人形町を舞台に、赴任してきたばかりの所轄の刑事が翻訳家女性の絞殺事件を調べるため、保険外交員、料理屋の小僧、瀬戸物屋の嫁、時計屋のご主人、洋菓子屋の店員や疎遠になっていた息子、大学時代の友人、別れた夫とその秘書、元夫の会社の顧問税理士、事件とは無関係に見えながらも細い糸で繋がっているものを辿っていく。

この町には嘘が溢れている。その嘘の裏に隠されている真実とは。

東野氏の物語は、感情の動きを書かないので、ともすると呆気ないというか物足りなさを感じてしまい、本当の意味に気付くのが遅れがちなんだけど、「新参者」は、ドラマを見ながら、だったので、すべてのエピソードに肉付けがされて、読みながらイメージが膨らんだ。

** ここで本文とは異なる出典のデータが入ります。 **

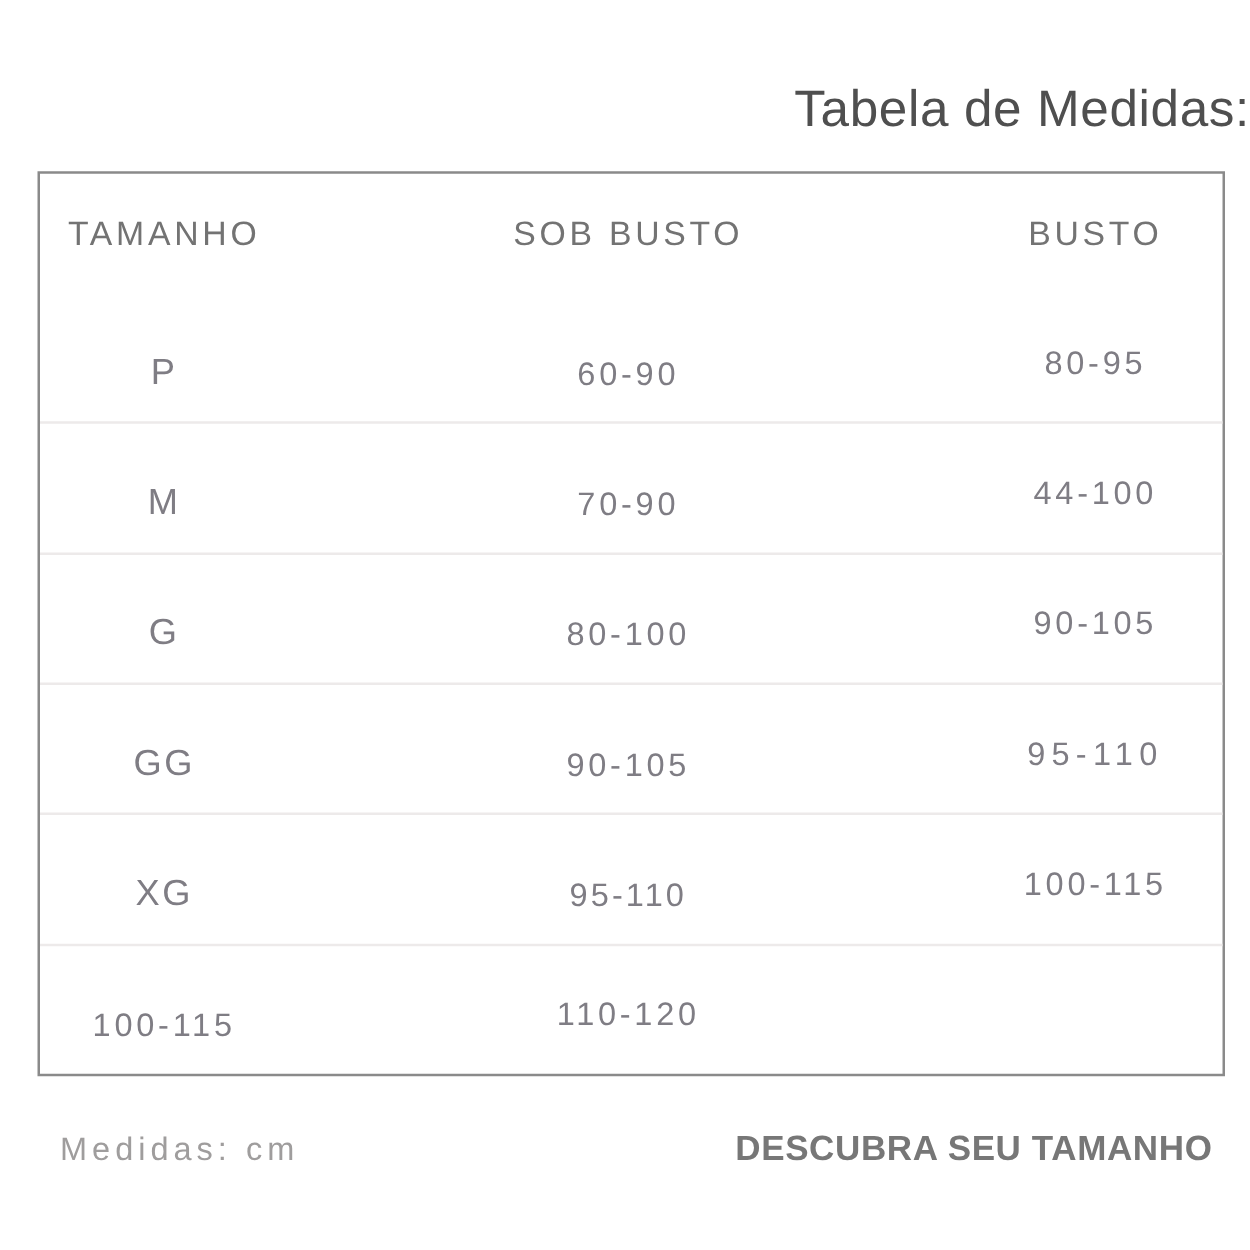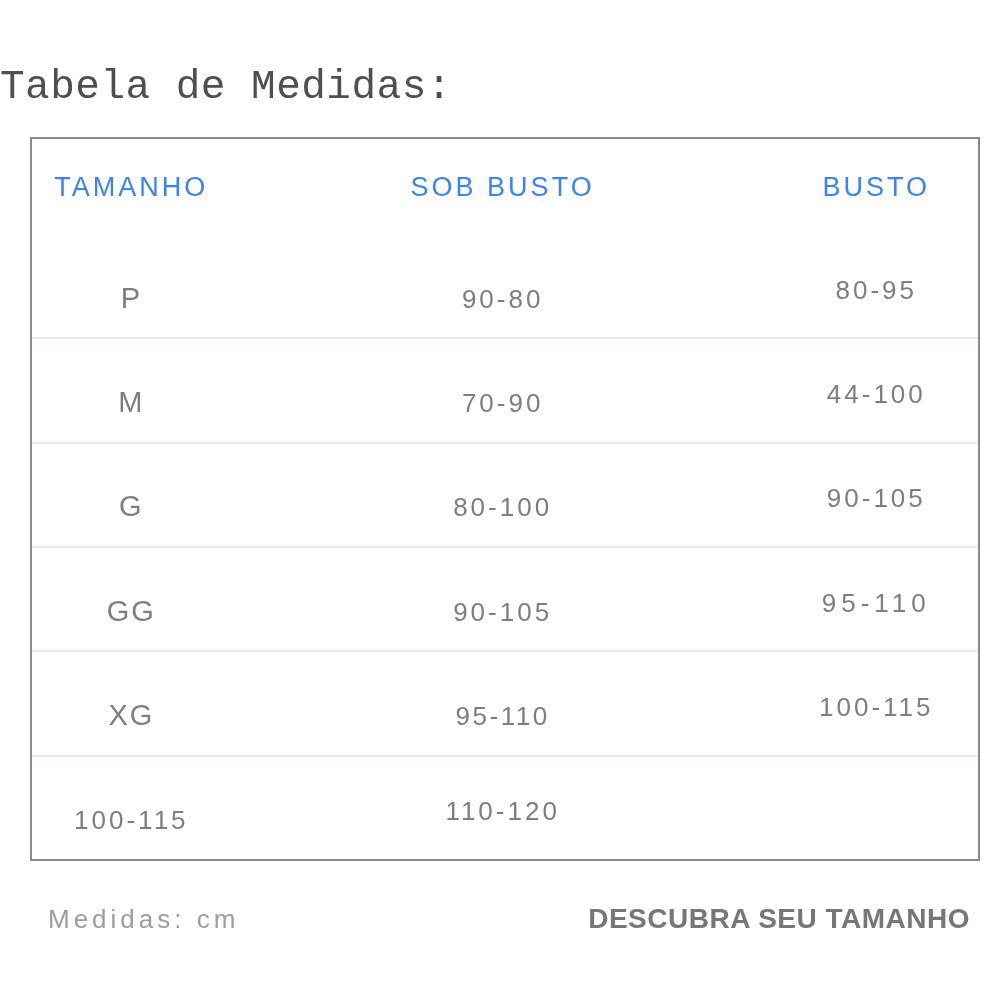"Tabela de Medidas:" .title { font-family: Liberation Mono, monospace -> Liberation Sans, sans-serif; text-align: left -> right }
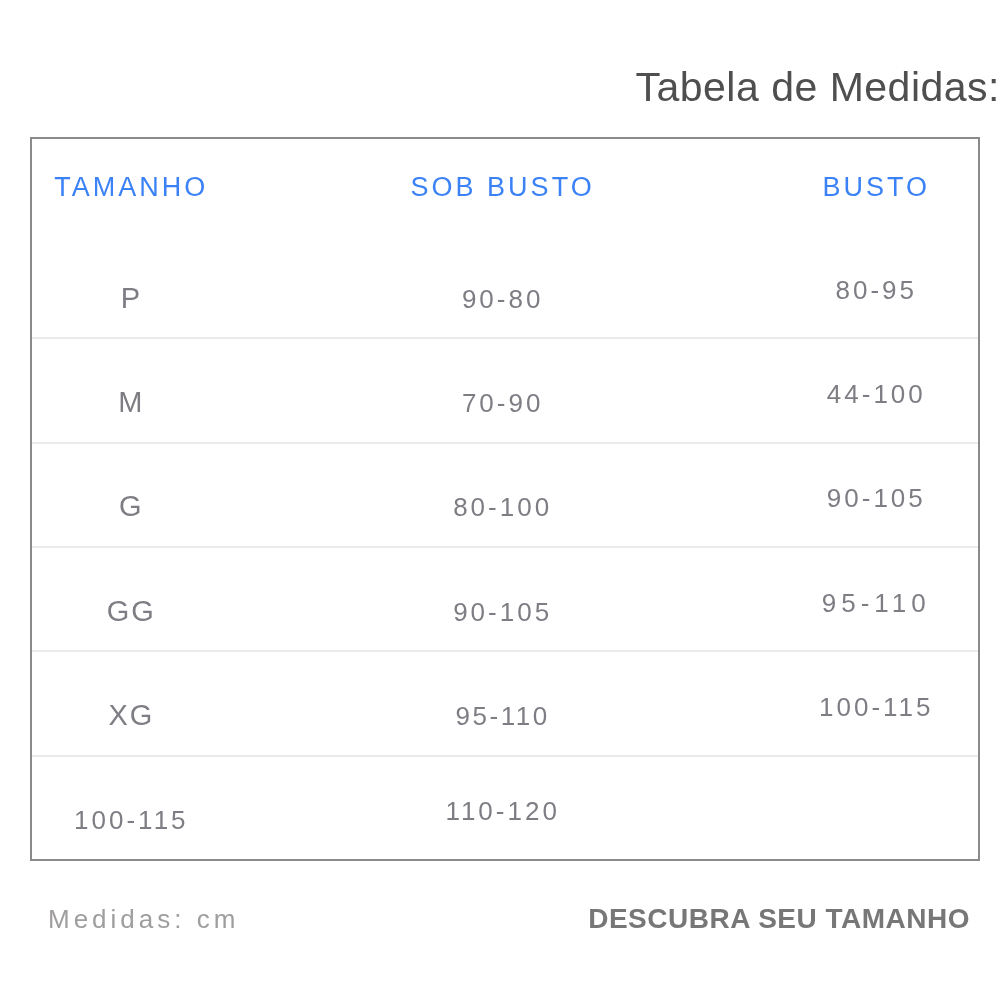"TAMANHO" .header-row > div { color: #3b82f6 -> #737373 }
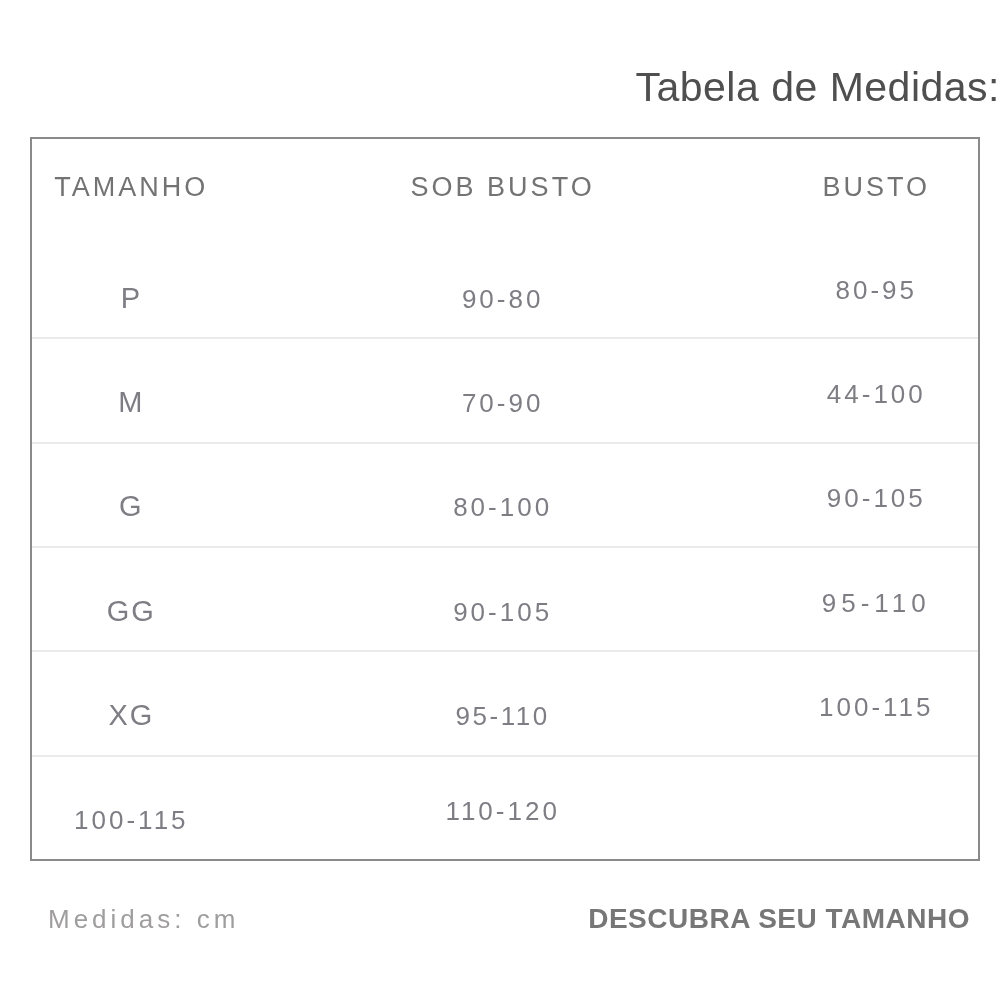"90-80" div.c2 { text: 90-80 -> 60-90 }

阿部寛だったり、原田美枝子だったり、紺野まひるだったりね。

犯人は誰なのか。

だよね、だよね。ドラマでは役者が揃ってるだけに予想がつきがちだけど、小説では分からないよね。でもラストに向けては、小説の方がよかった気もするんだけど、どう持ってくるのかな。

人形町を舞台にした、人と人の絆、人情の物語。



posted by じゃじゃまま at 11:49| ☔| Comment(4) | TrackBack(3) | 東野圭吾 | このブログの読者になる | 更新情報をチェックする
この記事へのコメント
ドラマを観はじめてから原作を読みはじめると
人物はやはりドラマのキャストのイメージでしょうね。
犯人を見つけ出す、というスタンスではなく、無実を証明していって、真犯人にたどり着く、というのがよかったですね。
Posted by ふらっと at 2010年06月18日 13:22
加賀シリーズの中では、この作品が最高の出来なんじゃないかと思いました!
人情味と情緒に溢れてて、おまけにミステリまで充実してるなんて!
もう、カレールーをかったら、ご飯とサラダまでついてきた気分です(爆)
Posted by ゆう at 2010年06月18日 18:38
じゃじゃままさんの頭の中では俳優さんたちが動いていたんですね。
読んで暫くたっているので、犯人が誰だったのかさっぱりわからなくなってます(苦笑)
Posted by なな at 2010年06月18日 21:20
ふらっとさんへ
ミステリというよりも、人間の物語って感じもしました。一つ一つ事件とは無関係なことを証明していって、その裏に隠された嘘が、人の優しさだったりして。

ゆうさんへ
本当ですよね〜。今まで加賀シリーズって意識したことなくて、読んでたら、加賀刑事が出てただけ、みたいな感じだったんですけど、多分もう忘れませんね。
ミステリなのに、それ以上に人間の奥深い感情が印象に残るなんて、すごいですよね〜。

ななさんへ
ありゃりゃ。(笑)でもこれでいつか再読する機会があったら、二度楽しめますね。